> EXERCISE
The expected output is exactly the lines below, starting at the line with "27px; top: 316px;" and ending at the line with "552px; top: 316px;", both included; no other line belongs in it.

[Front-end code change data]
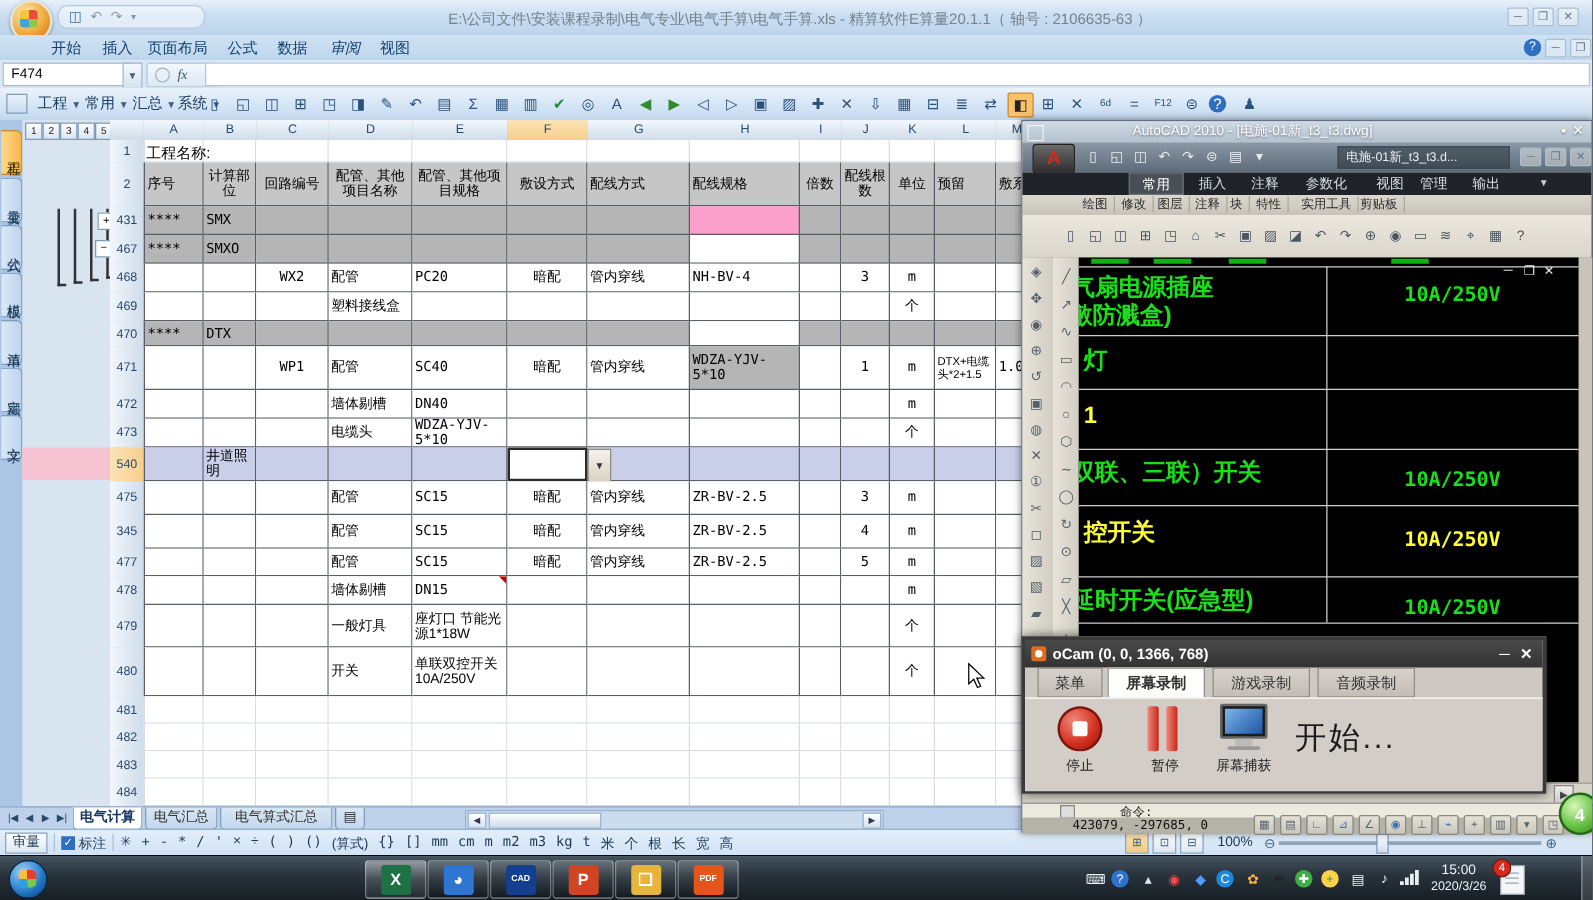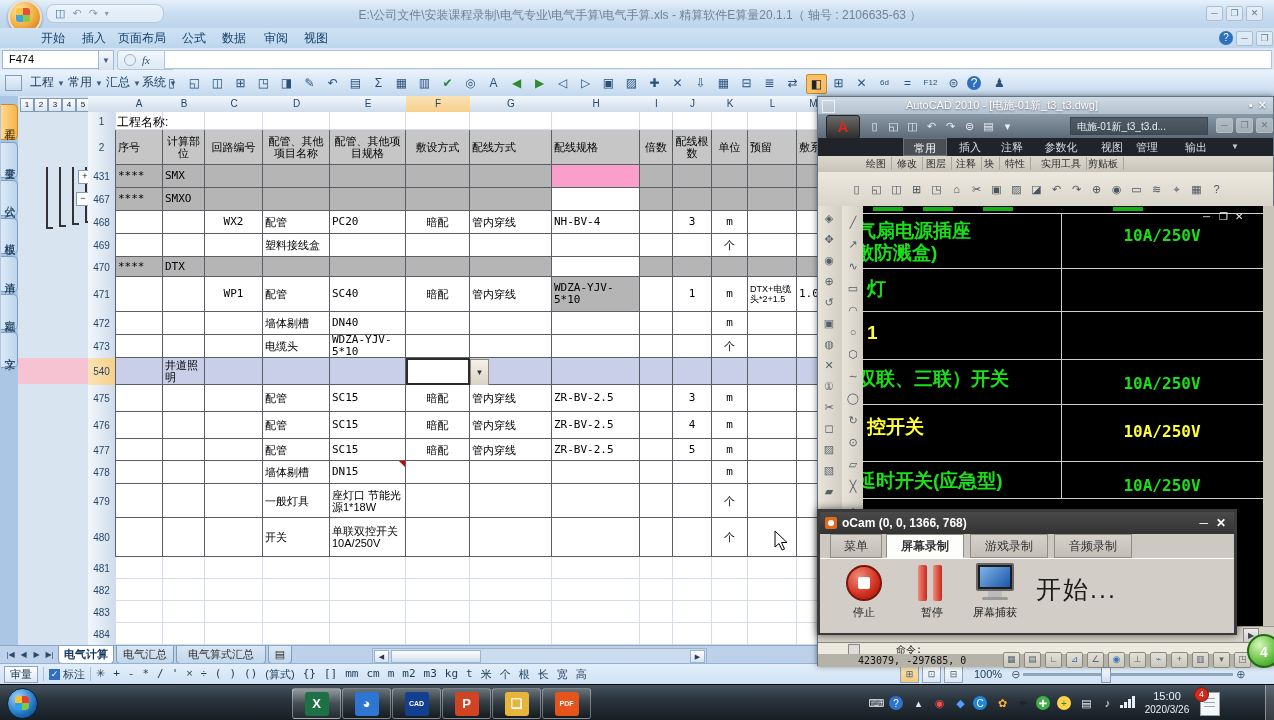--- a/index.html
+++ b/index.html
@@ -175,21 +175,21 @@
     </div>
   </div>
 
   <div class="abs" id="ribbonrow">
     <div id="ribbontabs">
         <div class="abs rtab" style="left: 38px; width: 30px;">开始</div>
         <div class="abs rtab" style="left: 80px; width: 28px;">插入</div>
         <div class="abs rtab" style="left: 118px; width: 48px;">页面布局</div>
         <div class="abs rtab" style="left: 180px; width: 28px;">公式</div>
         <div class="abs rtab" style="left: 220px; width: 28px;">数据</div>
-        <div class="abs rtab" style="left: 262px; width: 28px;">审阅</div>
+        <div class="abs rtab" style="left: 262px; width: 28px; font-style: italic;">审阅</div>
         <div class="abs rtab" style="left: 302px; width: 28px;">视图</div>
       </div>
     <div class="abs" style="left:1219px;top:3px;width:14px;height:14px;border-radius:50%;background:#2f6fc0;color:#fff;font-size:10px;text-align:center;line-height:14px;">?</div>
     <div class="abs winctl" style="left:1236px;top:3px;">
       <span>─</span>
       <span>❐</span>
 
     </div>
   </div>
 
@@ -459,21 +459,21 @@
       <div class="cell b-dark" style="left: 175px; top: 289px; width: 67px; height: 27px; background: rgb(255, 255, 255); justify-content: flex-start;">配管</div>
       <div class="cell b-dark mono" style="left: 242px; top: 289px; width: 76px; height: 27px; background: rgb(255, 255, 255); justify-content: flex-start;">SC15</div>
       <div class="cell b-dark" style="left: 318px; top: 289px; width: 64px; height: 27px; background: rgb(255, 255, 255); justify-content: center;">暗配</div>
       <div class="cell b-dark" style="left: 382px; top: 289px; width: 82px; height: 27px; background: rgb(255, 255, 255); justify-content: flex-start;">管内穿线</div>
       <div class="cell b-dark mono" style="left: 464px; top: 289px; width: 88px; height: 27px; background: rgb(255, 255, 255); justify-content: flex-start;">ZR-BV-2.5</div>
       <div class="cell b-dark" style="left: 552px; top: 289px; width: 33px; height: 27px; background: rgb(255, 255, 255); justify-content: center;"></div>
       <div class="cell b-dark mono" style="left: 585px; top: 289px; width: 39px; height: 27px; background: rgb(255, 255, 255); justify-content: center;">3</div>
       <div class="cell b-dark mono" style="left: 624px; top: 289px; width: 36px; height: 27px; background: rgb(255, 255, 255); justify-content: center;">m</div>
       <div class="cell b-dark" style="left: 660px; top: 289px; width: 49px; height: 27px; background: rgb(255, 255, 255); justify-content: flex-start;"></div>
       <div class="cell b-dark" style="left: 709px; top: 289px; width: 33px; height: 27px; background: rgb(255, 255, 255); justify-content: flex-start;"></div>
-      <div class="rownum" style="top: 316px; height: 27px;">476</div>
+      <div class="rownum" style="top: 316px; height: 27px;">345</div>
       <div class="cell b-dark" style="left: 27px; top: 316px; width: 48px; height: 27px; background: rgb(255, 255, 255); justify-content: flex-start; border-left: 1px solid rgb(90, 95, 102);"></div>
       <div class="cell b-dark" style="left: 75px; top: 316px; width: 42px; height: 27px; background: rgb(255, 255, 255); justify-content: flex-start;"></div>
       <div class="cell b-dark" style="left: 117px; top: 316px; width: 58px; height: 27px; background: rgb(255, 255, 255); justify-content: center;"></div>
       <div class="cell b-dark" style="left: 175px; top: 316px; width: 67px; height: 27px; background: rgb(255, 255, 255); justify-content: flex-start;">配管</div>
       <div class="cell b-dark mono" style="left: 242px; top: 316px; width: 76px; height: 27px; background: rgb(255, 255, 255); justify-content: flex-start;">SC15</div>
       <div class="cell b-dark" style="left: 318px; top: 316px; width: 64px; height: 27px; background: rgb(255, 255, 255); justify-content: center;">暗配</div>
       <div class="cell b-dark" style="left: 382px; top: 316px; width: 82px; height: 27px; background: rgb(255, 255, 255); justify-content: flex-start;">管内穿线</div>
       <div class="cell b-dark mono" style="left: 464px; top: 316px; width: 88px; height: 27px; background: rgb(255, 255, 255); justify-content: flex-start;">ZR-BV-2.5</div>
       <div class="cell b-dark" style="left: 552px; top: 316px; width: 33px; height: 27px; background: rgb(255, 255, 255); justify-content: center;"></div>
       <div class="cell b-dark mono" style="left: 585px; top: 316px; width: 39px; height: 27px; background: rgb(255, 255, 255); justify-content: center;">4</div>
@@ -687,21 +687,21 @@
         <span>✕</span>
       </div>
     </div>
     <div class="abs" id="cadtabs">
         <div class="cadtab active" style="left: 85px; width: 44px;">常用</div>
         <div class="cadtab" style="left: 135px; width: 34px;">插入</div>
         <div class="cadtab" style="left: 177px; width: 34px;">注释</div>
         <div class="cadtab" style="left: 220px; width: 46px;">参数化</div>
         <div class="cadtab" style="left: 277px; width: 34px;">视图</div>
         <div class="cadtab" style="left: 312px; width: 34px;">管理</div>
-        <div class="cadtab" style="left: 353px; width: 36px; text-align: right;">输出</div>
+        <div class="cadtab" style="left: 353px; width: 36px;">输出</div>
         <div class="cadtab" style="left: 410px; width: 14px; color: rgb(204, 204, 204); font-size: 8px;">▼</div>
       </div>
     <div class="abs" id="cadpanels">
         <div class="cadpanel" style="left: 43px;">绘图</div>
         <div class="cadpanel" style="left: 74px;">修改</div>
         <div class="cadpanel" style="left: 103px;">图层</div>
         <div class="cadpanel" style="left: 133px;">注释</div>
         <div class="cadpanel" style="left: 161px;">块</div>
         <div class="cadpanel" style="left: 182px;">特性</div>
         <div class="cadpanel" style="left: 218px;">实用工具</div>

> ANSWER BOX
       <div class="cell b-dark" style="left: 27px; top: 316px; width: 48px; height: 27px; background: rgb(255, 255, 255); justify-content: flex-start; border-left: 1px solid rgb(90, 95, 102);"></div>
       <div class="cell b-dark" style="left: 75px; top: 316px; width: 42px; height: 27px; background: rgb(255, 255, 255); justify-content: flex-start;"></div>
       <div class="cell b-dark" style="left: 117px; top: 316px; width: 58px; height: 27px; background: rgb(255, 255, 255); justify-content: center;"></div>
       <div class="cell b-dark" style="left: 175px; top: 316px; width: 67px; height: 27px; background: rgb(255, 255, 255); justify-content: flex-start;">配管</div>
       <div class="cell b-dark mono" style="left: 242px; top: 316px; width: 76px; height: 27px; background: rgb(255, 255, 255); justify-content: flex-start;">SC15</div>
       <div class="cell b-dark" style="left: 318px; top: 316px; width: 64px; height: 27px; background: rgb(255, 255, 255); justify-content: center;">暗配</div>
       <div class="cell b-dark" style="left: 382px; top: 316px; width: 82px; height: 27px; background: rgb(255, 255, 255); justify-content: flex-start;">管内穿线</div>
       <div class="cell b-dark mono" style="left: 464px; top: 316px; width: 88px; height: 27px; background: rgb(255, 255, 255); justify-content: flex-start;">ZR-BV-2.5</div>
       <div class="cell b-dark" style="left: 552px; top: 316px; width: 33px; height: 27px; background: rgb(255, 255, 255); justify-content: center;"></div>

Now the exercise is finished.